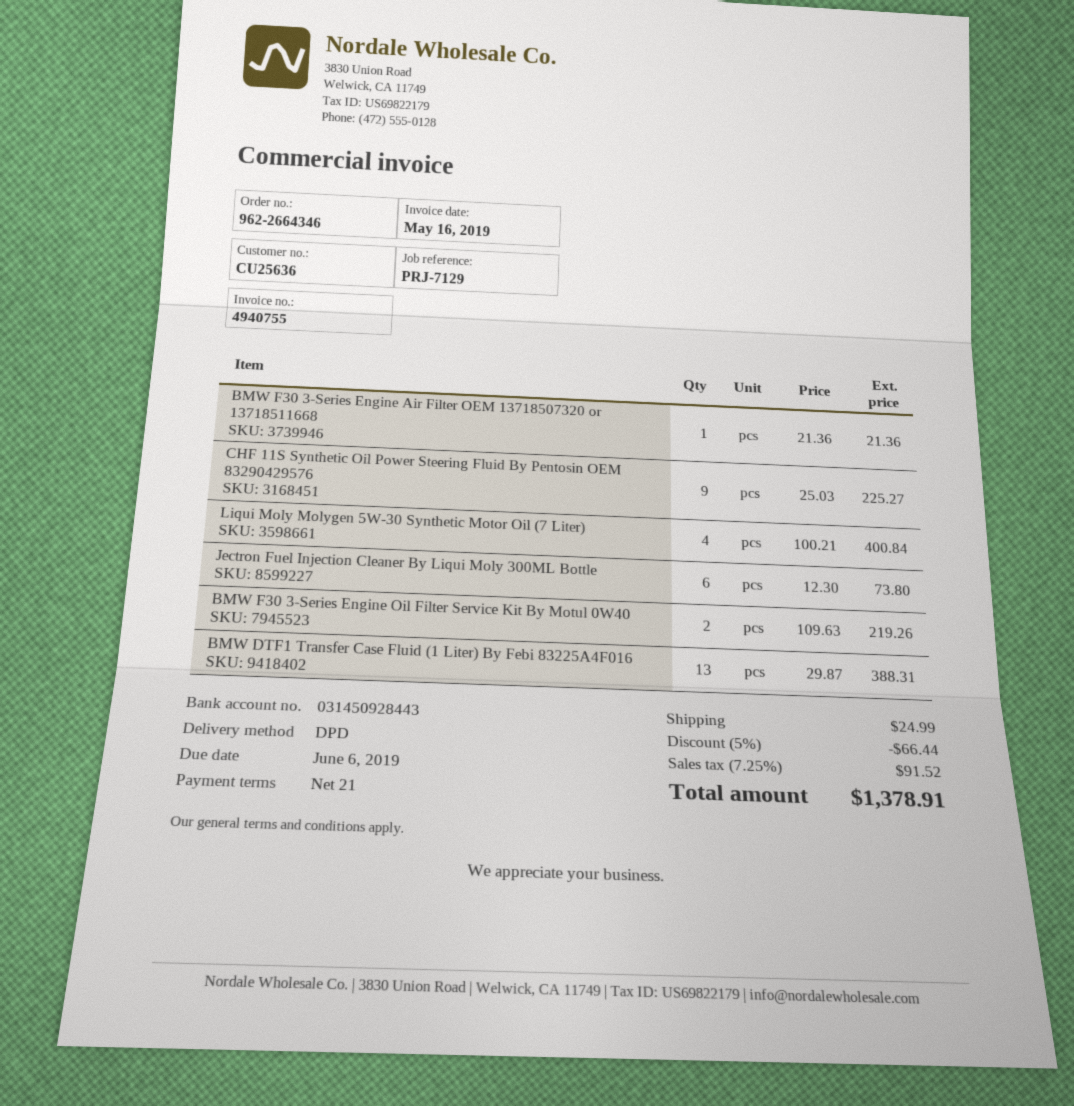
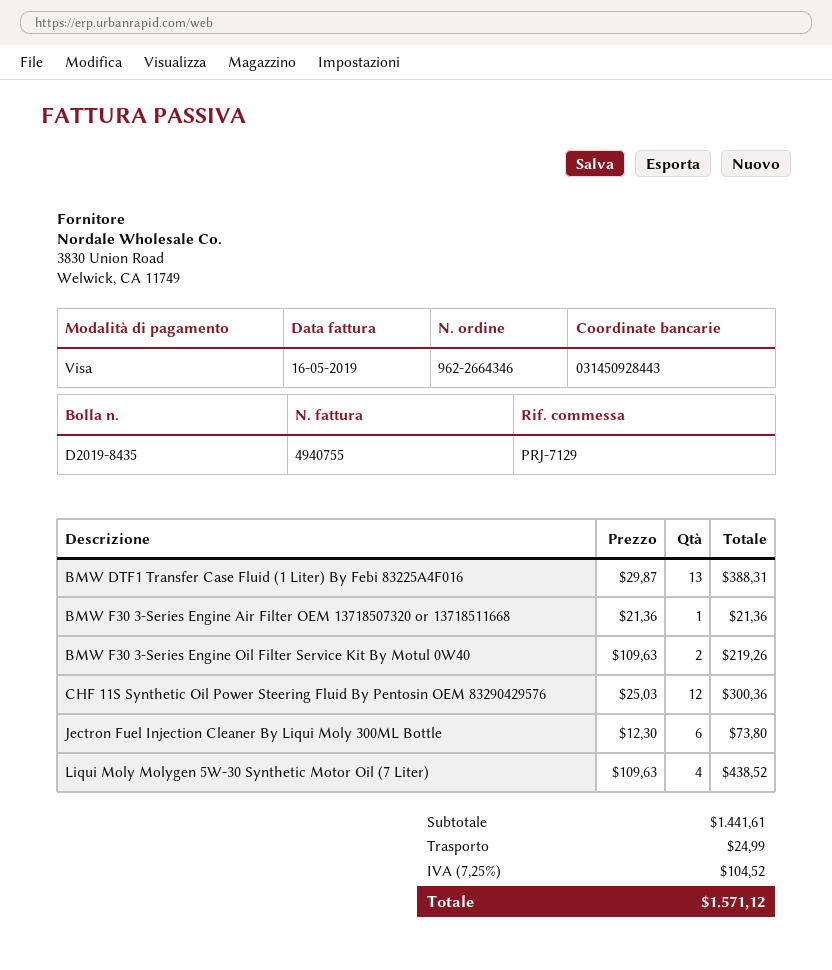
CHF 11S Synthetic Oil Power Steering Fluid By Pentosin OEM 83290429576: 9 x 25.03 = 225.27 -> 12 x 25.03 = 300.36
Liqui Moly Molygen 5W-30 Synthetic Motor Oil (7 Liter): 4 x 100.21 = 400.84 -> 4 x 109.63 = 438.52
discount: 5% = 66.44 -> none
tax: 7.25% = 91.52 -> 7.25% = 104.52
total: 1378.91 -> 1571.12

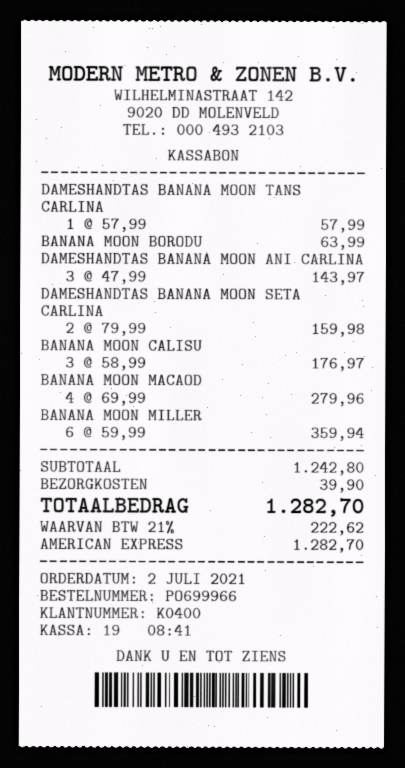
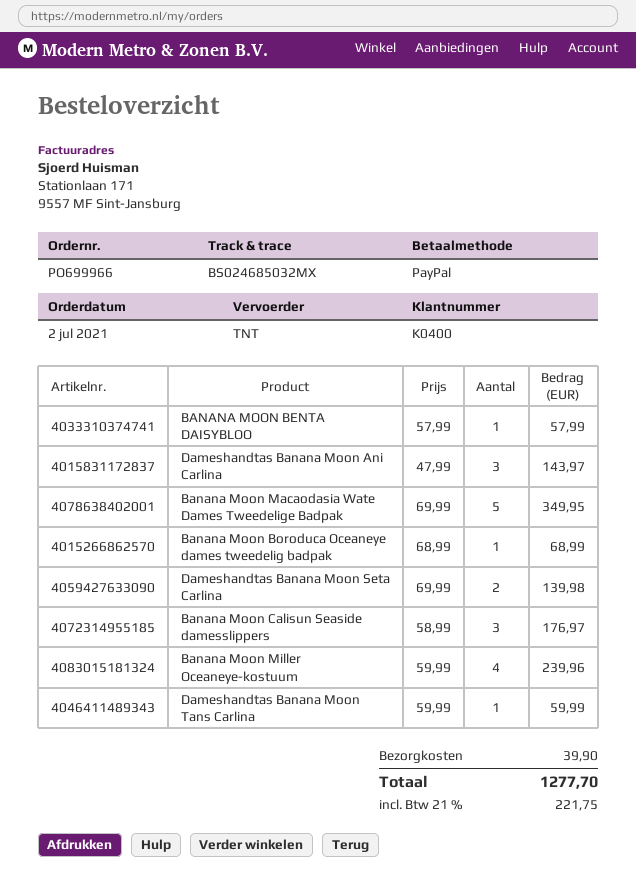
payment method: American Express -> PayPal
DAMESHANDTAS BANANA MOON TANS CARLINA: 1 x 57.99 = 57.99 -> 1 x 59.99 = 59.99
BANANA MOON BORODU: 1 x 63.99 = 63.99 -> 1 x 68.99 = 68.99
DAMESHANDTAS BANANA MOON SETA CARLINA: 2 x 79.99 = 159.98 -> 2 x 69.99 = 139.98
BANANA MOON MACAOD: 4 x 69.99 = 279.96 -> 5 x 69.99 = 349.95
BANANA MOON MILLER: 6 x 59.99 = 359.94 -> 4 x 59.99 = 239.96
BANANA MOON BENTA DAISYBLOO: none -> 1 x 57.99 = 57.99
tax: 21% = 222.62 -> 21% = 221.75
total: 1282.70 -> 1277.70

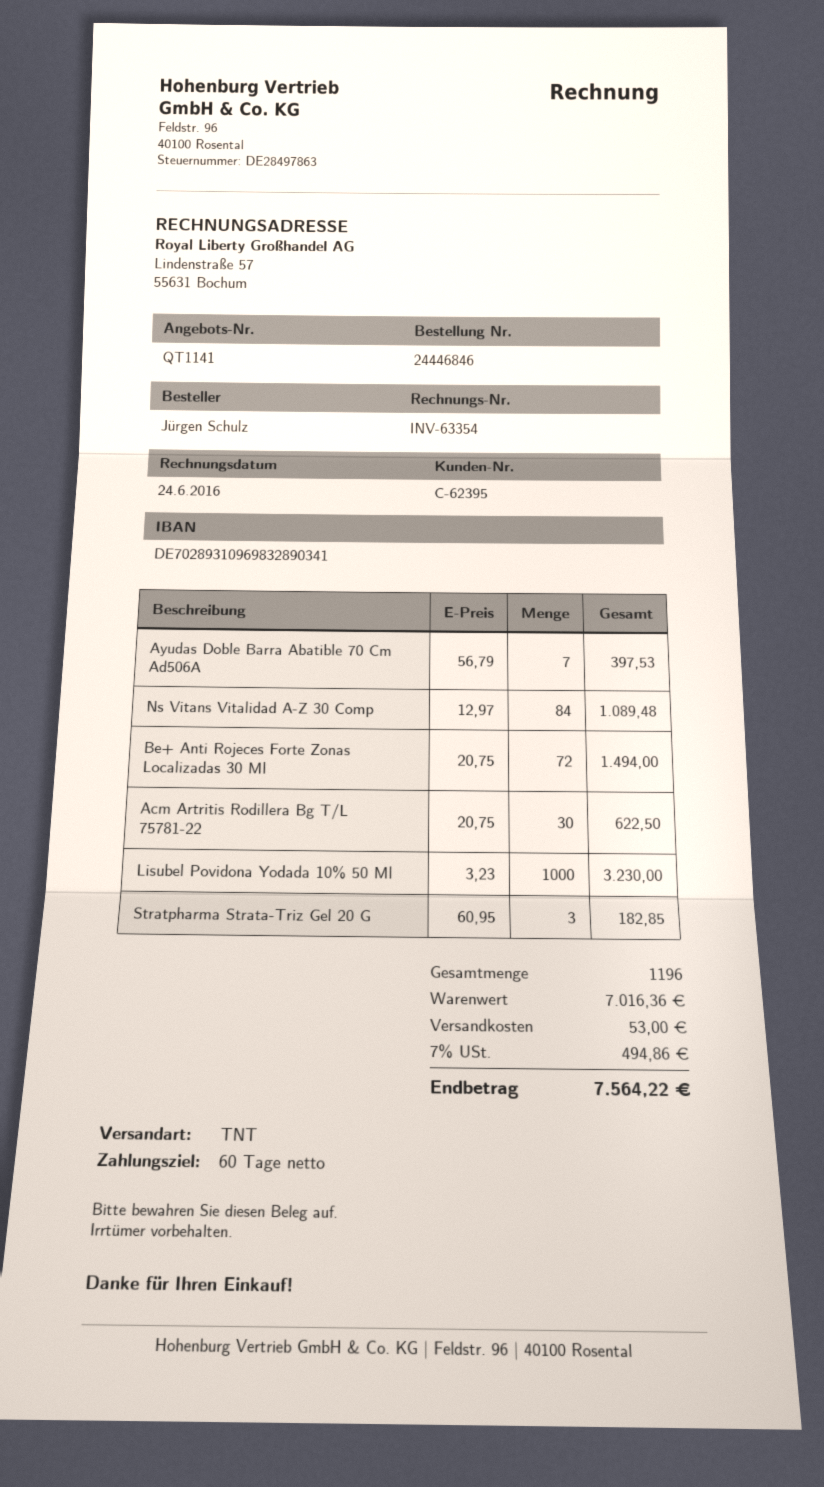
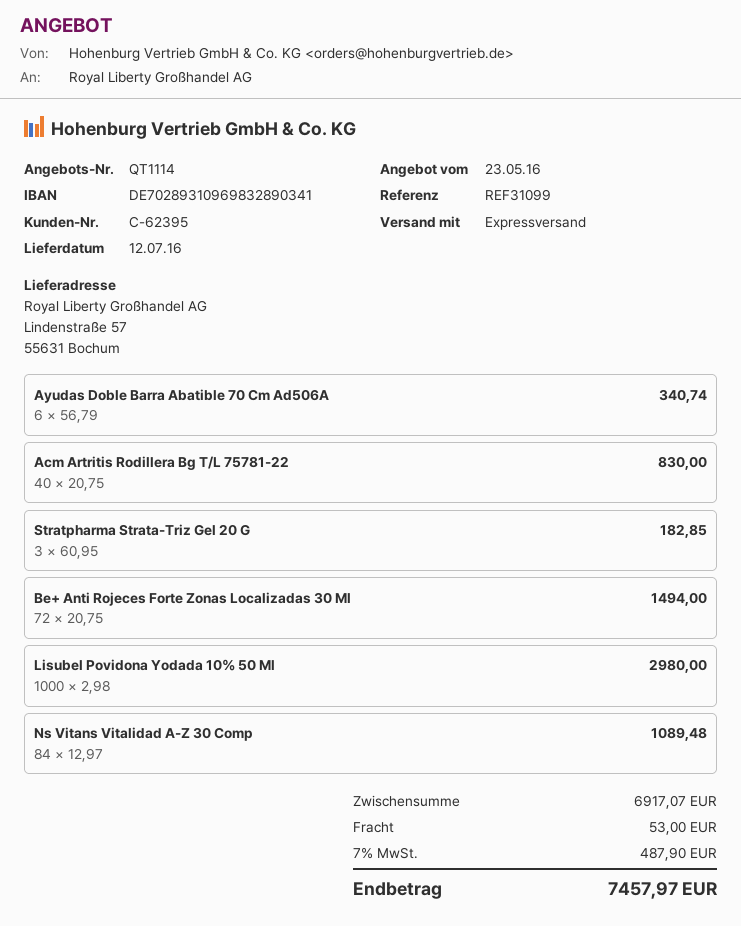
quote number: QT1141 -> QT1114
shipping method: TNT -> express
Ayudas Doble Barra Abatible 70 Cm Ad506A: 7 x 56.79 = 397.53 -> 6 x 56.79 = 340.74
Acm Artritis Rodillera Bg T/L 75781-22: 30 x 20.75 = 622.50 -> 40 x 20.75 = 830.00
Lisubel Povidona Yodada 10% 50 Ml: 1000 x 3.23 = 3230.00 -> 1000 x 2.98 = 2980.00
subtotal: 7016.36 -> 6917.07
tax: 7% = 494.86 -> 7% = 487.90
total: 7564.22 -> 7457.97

........

Print the listing exactly, minus its pictures.

CHF 11S Synthetic Oil Power Steering Fluid By Pentosin OEM 83290429576: 9 x 25.03 = 225.27 -> 12 x 25.03 = 300.36
Liqui Moly Molygen 5W-30 Synthetic Motor Oil (7 Liter): 4 x 100.21 = 400.84 -> 4 x 109.63 = 438.52
discount: 5% = 66.44 -> none
tax: 7.25% = 91.52 -> 7.25% = 104.52
total: 1378.91 -> 1571.12

payment method: American Express -> PayPal
DAMESHANDTAS BANANA MOON TANS CARLINA: 1 x 57.99 = 57.99 -> 1 x 59.99 = 59.99
BANANA MOON BORODU: 1 x 63.99 = 63.99 -> 1 x 68.99 = 68.99
DAMESHANDTAS BANANA MOON SETA CARLINA: 2 x 79.99 = 159.98 -> 2 x 69.99 = 139.98
BANANA MOON MACAOD: 4 x 69.99 = 279.96 -> 5 x 69.99 = 349.95
BANANA MOON MILLER: 6 x 59.99 = 359.94 -> 4 x 59.99 = 239.96
BANANA MOON BENTA DAISYBLOO: none -> 1 x 57.99 = 57.99
tax: 21% = 222.62 -> 21% = 221.75
total: 1282.70 -> 1277.70

quote number: QT1141 -> QT1114
shipping method: TNT -> express
Ayudas Doble Barra Abatible 70 Cm Ad506A: 7 x 56.79 = 397.53 -> 6 x 56.79 = 340.74
Acm Artritis Rodillera Bg T/L 75781-22: 30 x 20.75 = 622.50 -> 40 x 20.75 = 830.00
Lisubel Povidona Yodada 10% 50 Ml: 1000 x 3.23 = 3230.00 -> 1000 x 2.98 = 2980.00
subtotal: 7016.36 -> 6917.07
tax: 7% = 494.86 -> 7% = 487.90
total: 7564.22 -> 7457.97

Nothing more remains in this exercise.